Shout Out To Rope Skipping

There’s not a muscle group that you use in the ring that jumping rope doesn’t work; that’s why it’s such an important part of the fighter’s workout - Joe Frazier

Don’t be skipping on your skipping…true story…

+9000

I’m pretty sure I could get ready for a boxing match with a pullup/dip station, a jumprope, a heavy bag, and two pair of boxing gloves.

So true. It’s the only thing that’s helped me be less white in the ring - once you can jump, you can move.

I do three rounds as a warmup to every workout… it’s incredibly important.

[quote]FightinIrish26 wrote:
So true. It’s the only thing that’s helped me be less white in the ring - once you can jump, you can move.

I do three rounds as a warmup to every workout… it’s incredibly important. [/quote]

“less white” haha,Irish. Yeah…every workout for me as well. I’m big guy…but you best believe I’m skipping rope. It’s built the strength/endurance to be biggest damn ballerina with my footwork…lol.

Was Paquiao wearing ankle weights?

Anyway, I am not spot on in a fighting discipline, but I have a skipping rope I use both as a general warmup before lifting, and on a separate day (not today because I am sick) for an aerobic purpose. I can’t do it alternating foot to foot, but I try to get busy with it all the same.

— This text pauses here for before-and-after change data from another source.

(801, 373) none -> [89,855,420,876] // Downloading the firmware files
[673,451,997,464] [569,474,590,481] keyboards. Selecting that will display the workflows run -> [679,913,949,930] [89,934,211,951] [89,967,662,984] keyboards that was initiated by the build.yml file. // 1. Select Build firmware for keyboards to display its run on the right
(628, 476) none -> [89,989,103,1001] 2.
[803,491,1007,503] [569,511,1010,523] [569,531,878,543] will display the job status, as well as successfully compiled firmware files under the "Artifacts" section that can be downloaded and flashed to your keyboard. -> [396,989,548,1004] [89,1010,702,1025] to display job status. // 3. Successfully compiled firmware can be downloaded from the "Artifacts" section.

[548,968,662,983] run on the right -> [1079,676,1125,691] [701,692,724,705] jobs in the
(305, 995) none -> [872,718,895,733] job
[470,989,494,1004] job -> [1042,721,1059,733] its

Typically lately I try to set an alarm to go off after going the first 10 minutes non stop, the balance of 20 minutes in what I can get in intervals. What does anyone here call a good endurance number?

[quote]DeadKong wrote:
Was Paquiao wearing ankle weights?

Anyway, I am not spot on in a fighting discipline, but I have a skipping rope I use both as a general warmup before lifting, and on a separate day (not today because I am sick) for an aerobic purpose. I can’t do it alternating foot to foot, but I try to get busy with it all the same.

Typically lately I try to set an alarm to go off after going the first 10 minutes non stop, the balance of 20 minutes in what I can get in intervals. What does anyone here call a good endurance number?[/quote]

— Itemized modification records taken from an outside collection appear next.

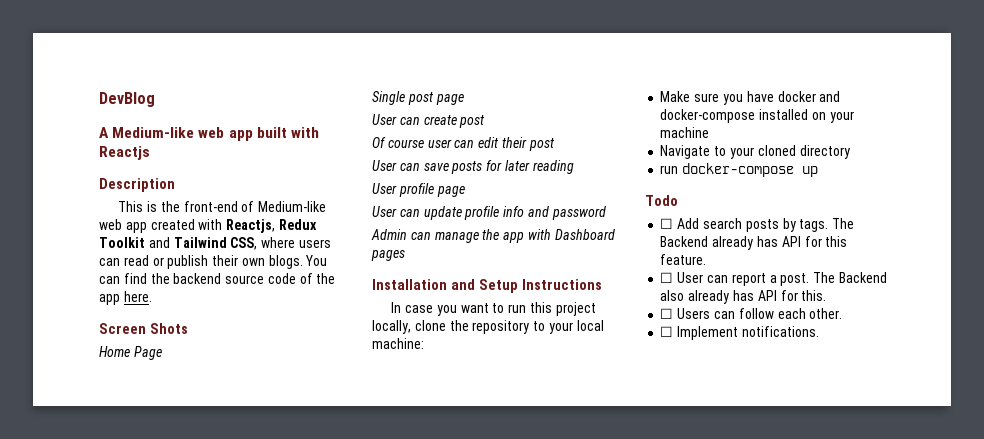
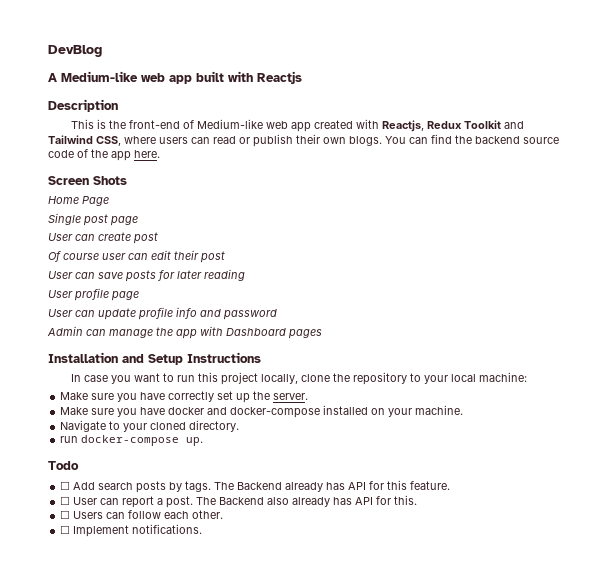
(424, 343) none -> [60,391,309,403] // Make sure you have correctly set up the server.
[660,127,710,138] machine -> [415,405,464,415] machine.
[799,145,850,159] directory -> [189,420,240,432] directory.
[802,166,819,177] up -> [186,437,204,446] up.

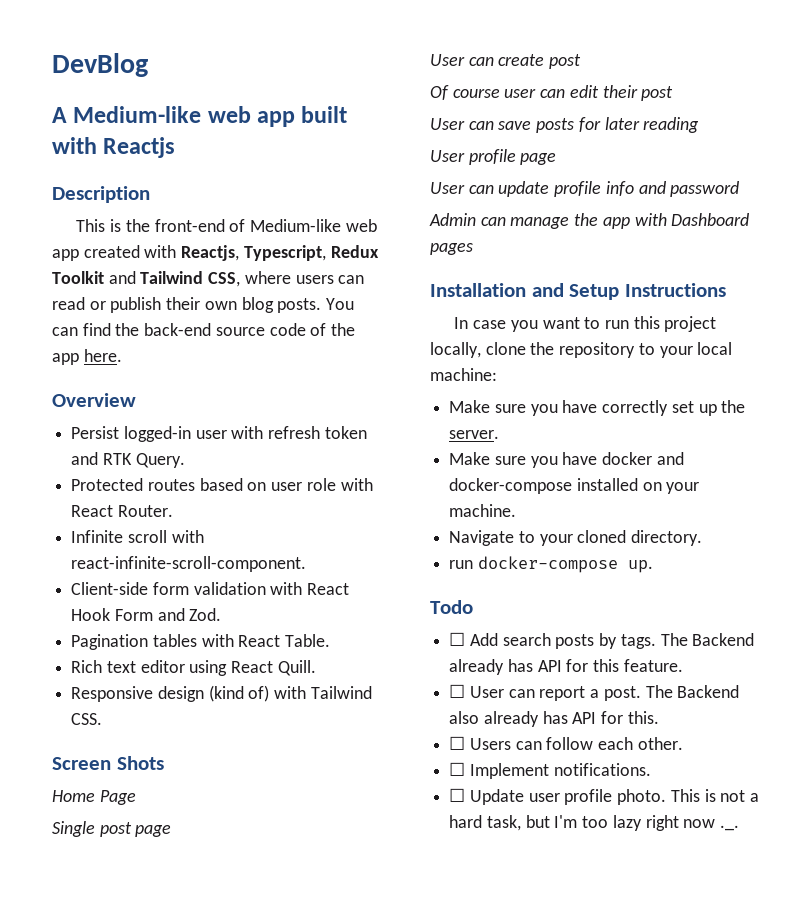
(424, 126) none -> [243,245,326,261] Typescript,
[349,136,382,146] blogs. -> [241,297,322,313] blog posts.
[475,136,520,144] backend -> [144,323,212,336] back-end
(160, 154) none -> [52,393,136,407] [71,426,367,442] [71,452,185,468] [71,478,373,491] [71,505,173,517] [71,530,204,543] [71,556,307,572] [71,582,350,595] [71,608,222,621] [71,634,331,650] [71,660,316,676] [71,685,372,702] [71,713,103,725] // Overview // Persist logged-in user with refresh token and RTK Query. // Protected routes based on user role with React Router. // Infinite scroll with react-infinite-scroll-component. // Client-side form validation with React Hook Form and Zod. // Pagination tables with React Table. // Rich text editor using React Quill. // Responsive design (kind of) with Tailwind CSS.
(203, 529) none -> [449,788,760,805] [449,815,740,831] // ☐ Update user profile photo. This is not a hard task, but I'm too lazy right now ._.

Hmm…I don’t know about a number in that regards…but what you’re doing already is better than most time-wise. I would try upping the intensity by learning to alternate your feet along with other techniques to get more out of your sessions.

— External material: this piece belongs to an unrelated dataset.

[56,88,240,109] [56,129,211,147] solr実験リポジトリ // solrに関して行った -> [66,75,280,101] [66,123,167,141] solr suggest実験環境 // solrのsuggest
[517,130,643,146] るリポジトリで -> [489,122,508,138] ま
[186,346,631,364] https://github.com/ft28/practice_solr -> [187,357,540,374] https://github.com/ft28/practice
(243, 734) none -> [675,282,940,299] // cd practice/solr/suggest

Never thought as a grown man I would sit and watch an entire 5 minute clip of other men jumping rope.

[quote]Big_Boss wrote:

[quote]DeadKong wrote:
Was Paquiao wearing ankle weights?

Anyway, I am not spot on in a fighting discipline, but I have a skipping rope I use both as a general warmup before lifting, and on a separate day (not today because I am sick) for an aerobic purpose. I can’t do it alternating foot to foot, but I try to get busy with it all the same.

Typically lately I try to set an alarm to go off after going the first 10 minutes non stop, the balance of 20 minutes in what I can get in intervals. What does anyone here call a good endurance number?[/quote]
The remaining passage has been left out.